**Dataset extract:**
┌──

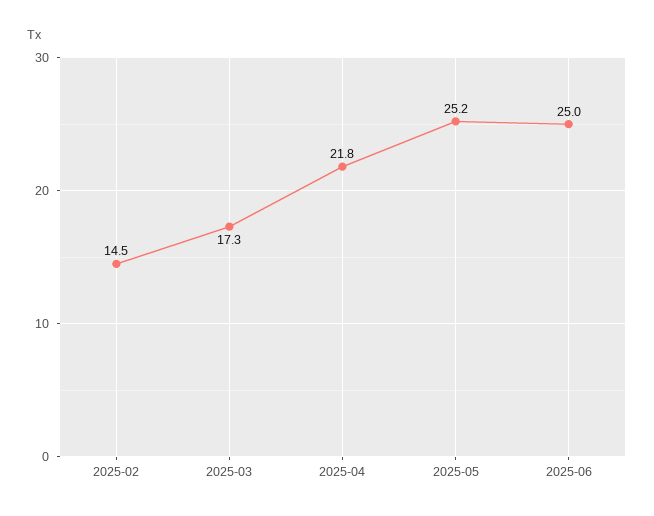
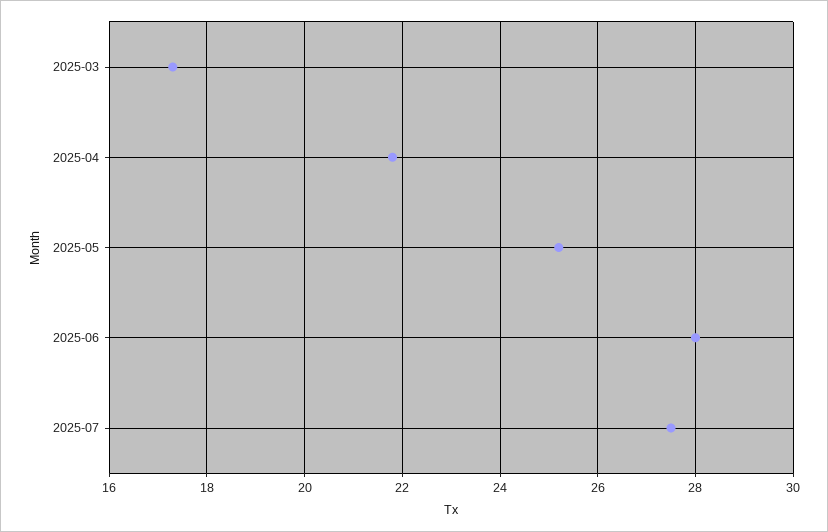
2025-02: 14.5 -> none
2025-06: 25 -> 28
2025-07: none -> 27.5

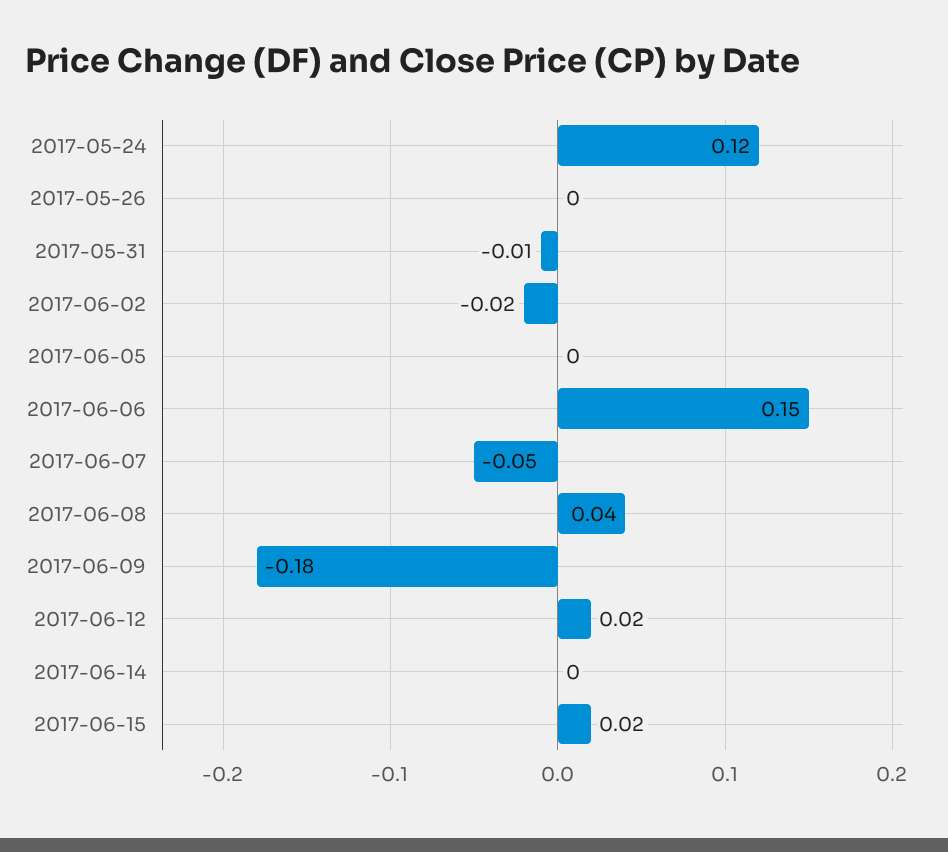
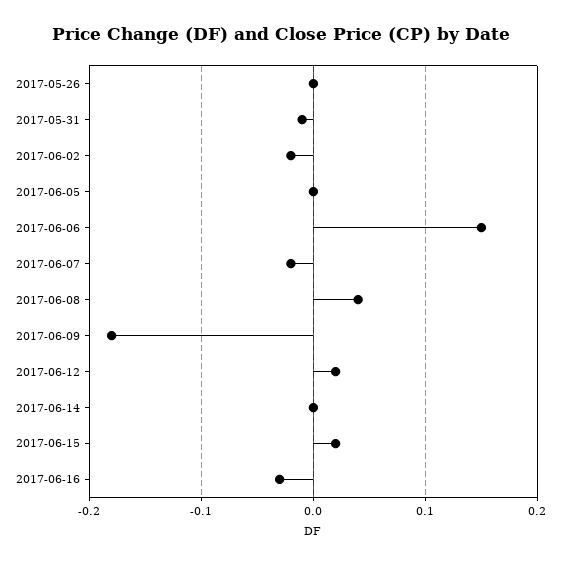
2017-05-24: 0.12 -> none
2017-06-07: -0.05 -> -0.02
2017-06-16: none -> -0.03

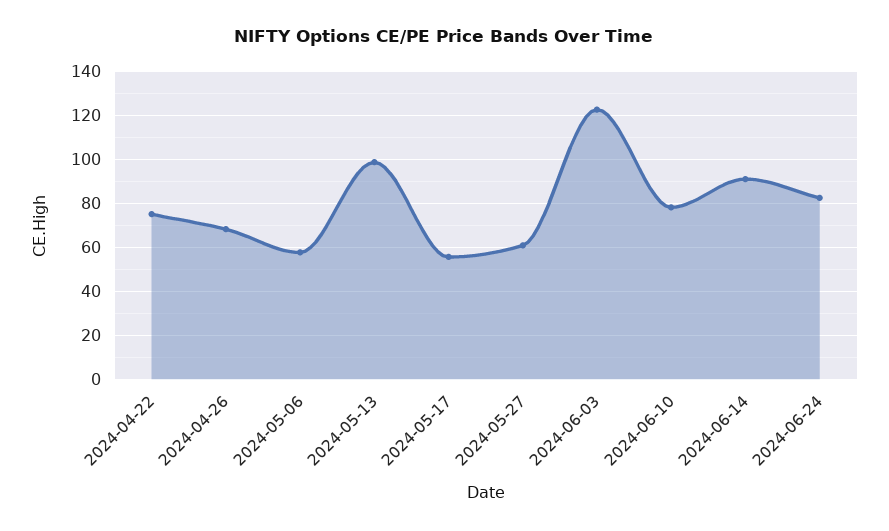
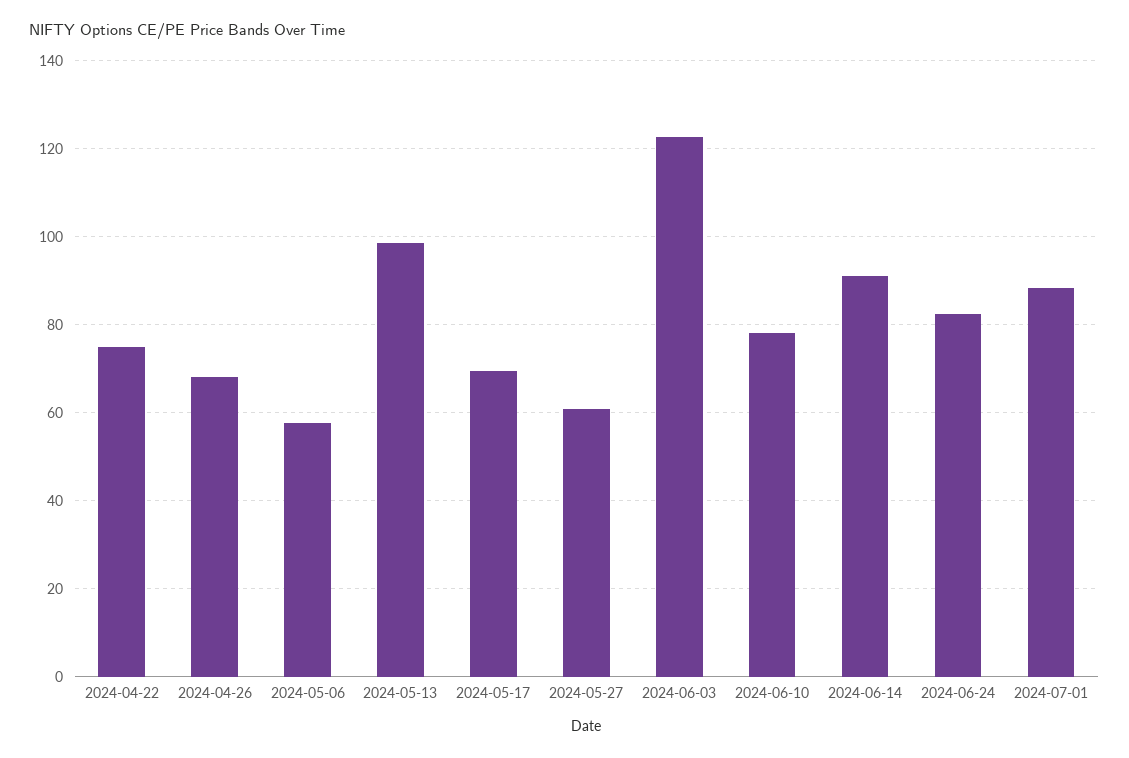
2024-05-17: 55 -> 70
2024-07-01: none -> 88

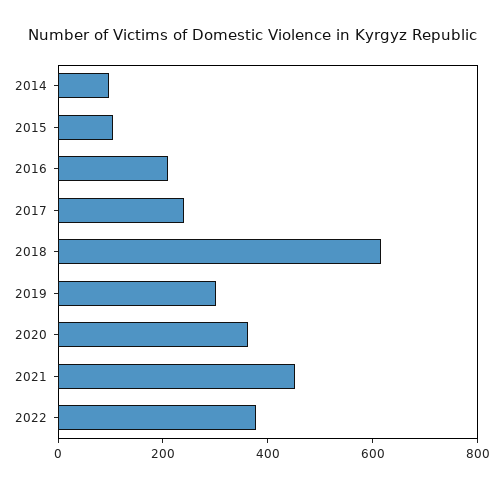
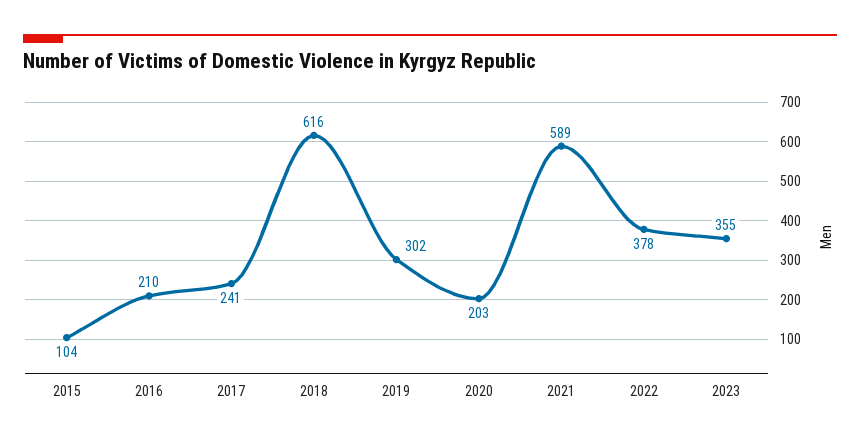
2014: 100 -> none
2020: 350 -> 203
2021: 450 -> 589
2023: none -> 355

└──
┌──

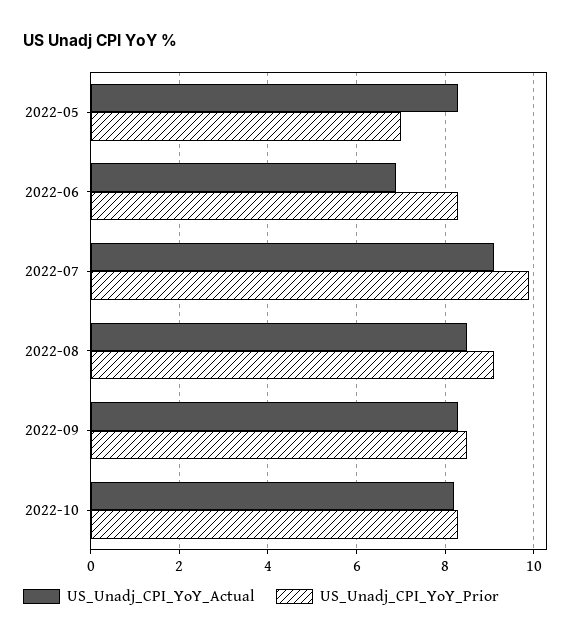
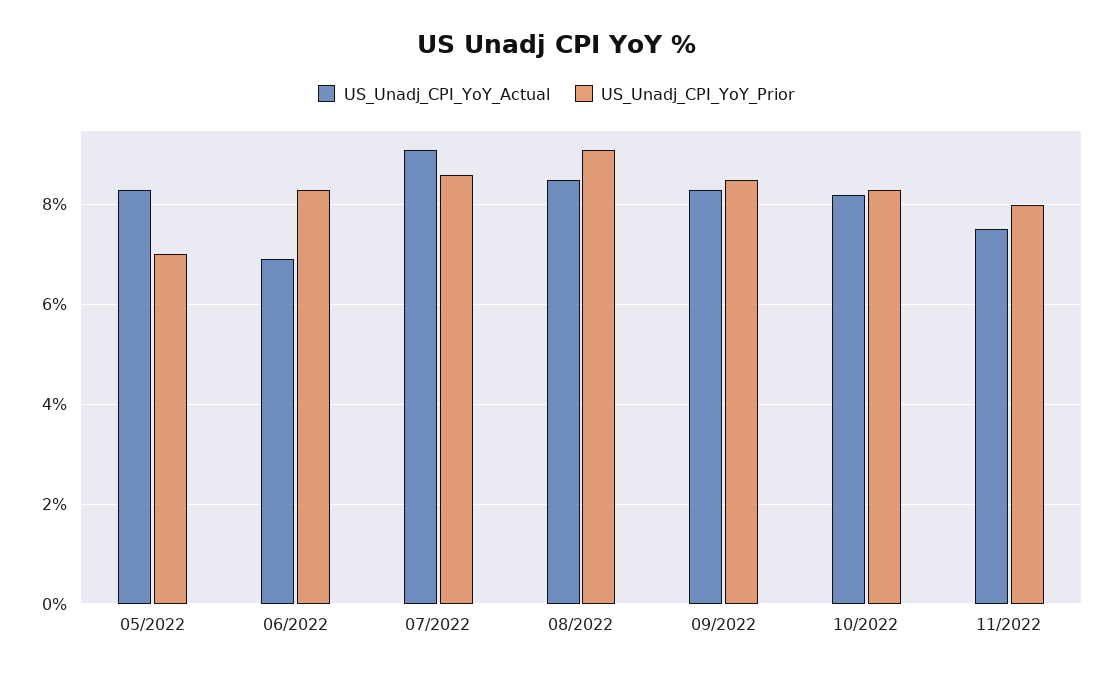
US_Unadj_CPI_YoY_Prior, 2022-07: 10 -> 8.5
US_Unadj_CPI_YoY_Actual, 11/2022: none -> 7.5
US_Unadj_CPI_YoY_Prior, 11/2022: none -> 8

└──
┌──

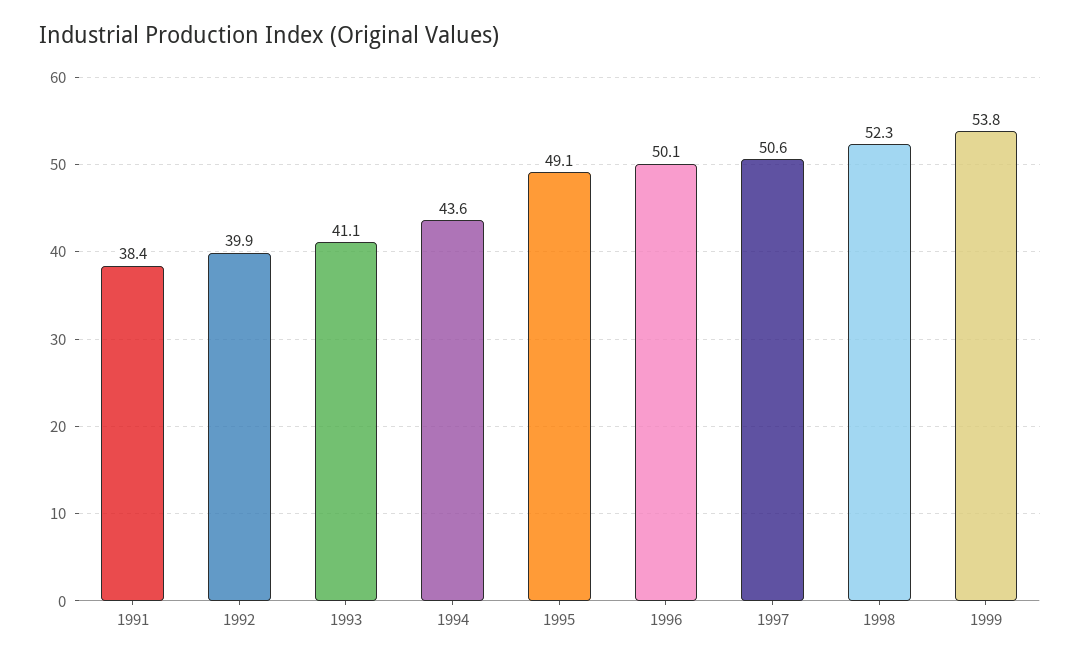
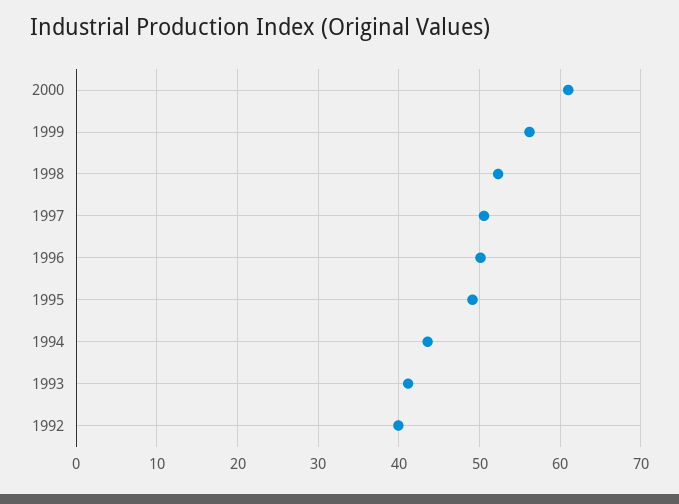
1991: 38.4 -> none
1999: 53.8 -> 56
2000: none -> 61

└──

**Assigned task:** Count each line of the material that includes the string "none", then give only the total.

**Task response:** 11